For the first time in a long time I feel safe, and part of me wants to stay here forever, sectioned from life and its pain, dressed in a gown, pumped full of medication and held by these blank, anonymous walls that surround me.
My legs are bare and they stick out beneath me like toothpicks. I see the scars and bruises on them and wonder how they got there. I try to say my name, but it takes me a moment to remember it and when I do it slips away again, like those trout I used to watch in the stream by my house. I look around, a woman shuffles past me and smiles at me, she shows me all her teeth when she does it. It disturbs me for a second, but then I relax and give her a little wave. A man sits by a television set in the corner, his hair is wild and unruly and his shoulders are hunched up around his neck. He is rocking slightly and shouting every time his team gets the ball. He must have felt me watching him because he turns round and gives me a stare as if to say what are you looking at? I shrug, he doesn’t scare me; I’ve been in tighter spots. I can’t stop yawning. I see a man across the lawn that lies in front of the building; he is raking leaves, piling them high and then dumping them into black bin bags which he has trouble controlling in the brisk wind. I watch as they flap around his body like big black tongues.

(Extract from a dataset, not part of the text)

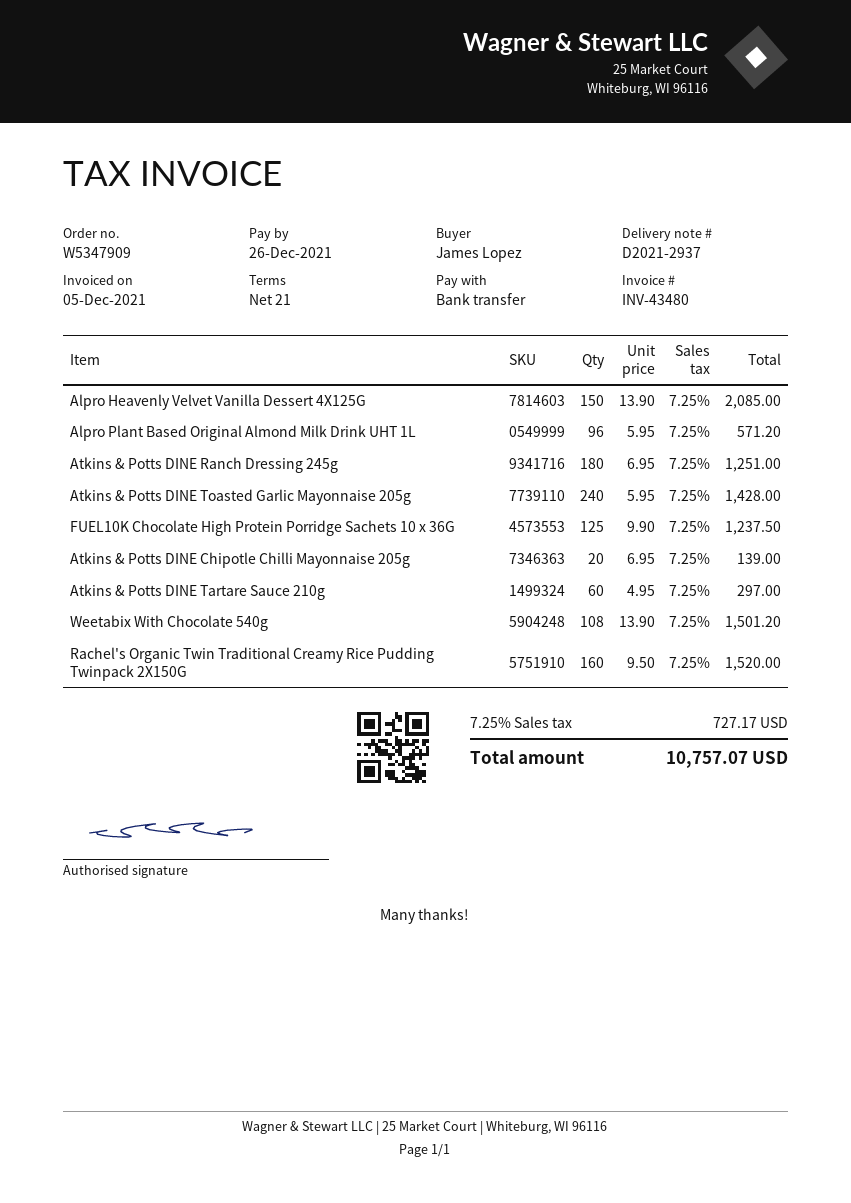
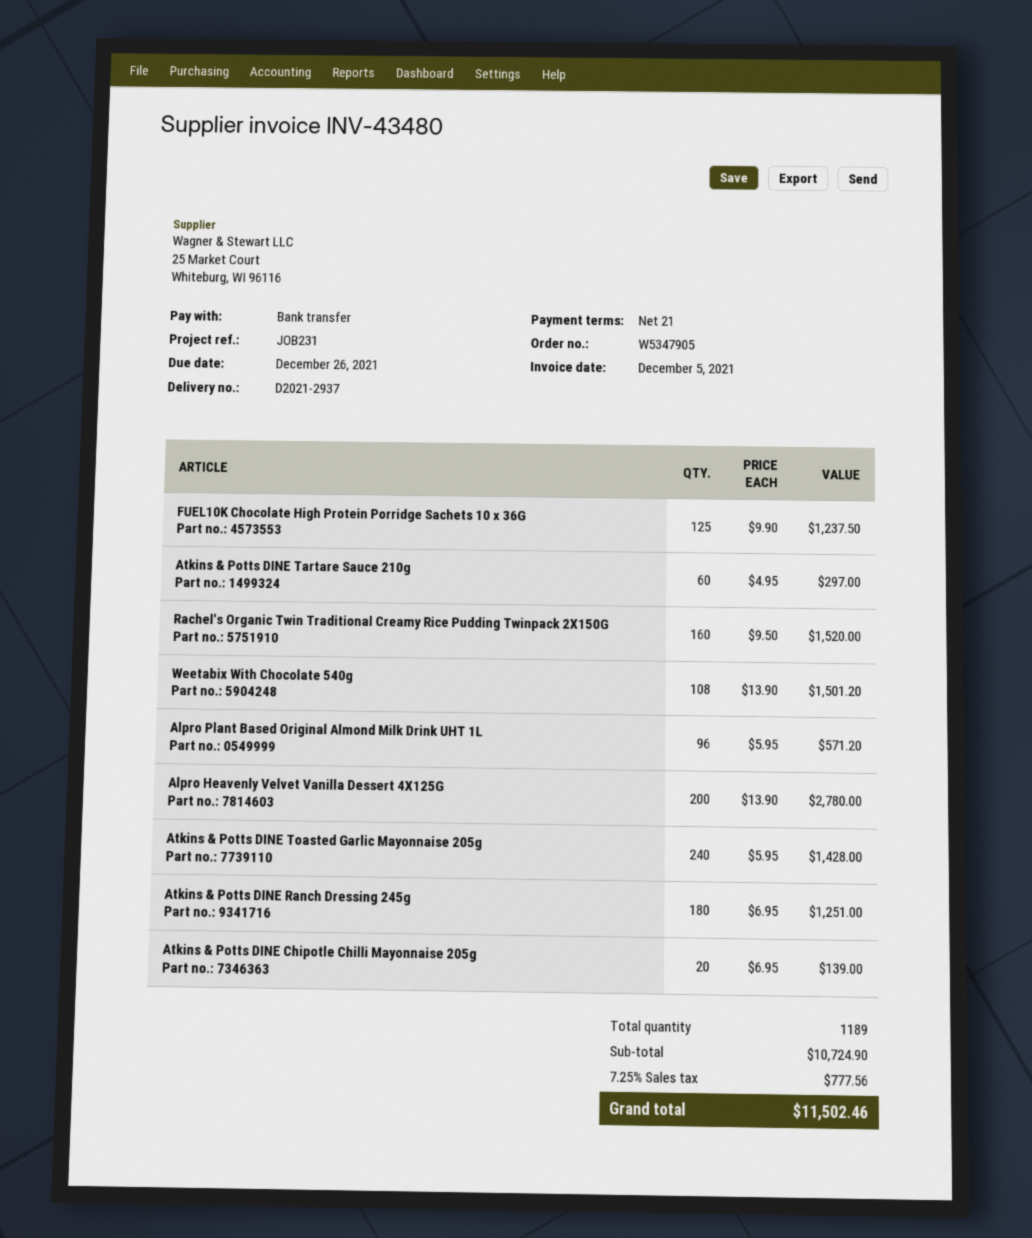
order number: W5347909 -> W5347905
Alpro Heavenly Velvet Vanilla Dessert 4X125G: 150 x 13.90 = 2085.00 -> 200 x 13.90 = 2780.00
tax: 7.25% = 727.17 -> 7.25% = 777.56
total: 10757.07 -> 11502.46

They told me that I will have an assessment this afternoon. A woman nurse came into the ward and sat on the end of my bed and smiled and patted the shape of my feet. She had a small tight smile, well rehearsed, and no bigger than it needed to be.
‘How are you feeling?’
‘Okay.’
‘Good. You look a little better.’
‘Right.’
‘My name is Bridget.’
I remember looking at her and thinking that I could love her. Her hair is a dirty blonde colour and her eyes have that patience that comes from sitting and watching people in pain, the same look that my sister has.
‘I’m…’
‘I know it’s tough. It’s a tough time. It seems you went on quite a journey…’
‘I suppose.’
‘Here, take these.’
She holds out three little pills. I look at her for a moment before reaching out for them.
‘How long have I been here?’
‘Here in this ward?’
I nod.
‘Just overnight. We moved you in here yesterday evening. Before that you had your own little room for a while. Do you remember?’
‘Yeah.’
‘You’ve been pretty sick…’
‘Right.’
Yes, I could fall in love with her, with her measured humanity and her tight-uniformed body.
‘Anyway, Doctor Garland will go through all that with you as will Doctor Burke. Until then rest. And if you want you can go into the recreation ward and smoke or read. Whatever you want to do.’
‘What’s your name?’
‘I told you – Bridget.’
‘Right. You did.’
‘Where are my clothes?’
‘I’m afraid I can’t give you those.’
‘Why?’
‘It’s policy.’
I don’t say anything but look away. She leans into me and whispers softly in my ear.
‘Have faith, Gabriel.’
I nod. I want to believe her, I really do but there is a fear in me that I’m not sure will ever leave. I look at her as she walks away, just before the ward doors she turns and smiles at me.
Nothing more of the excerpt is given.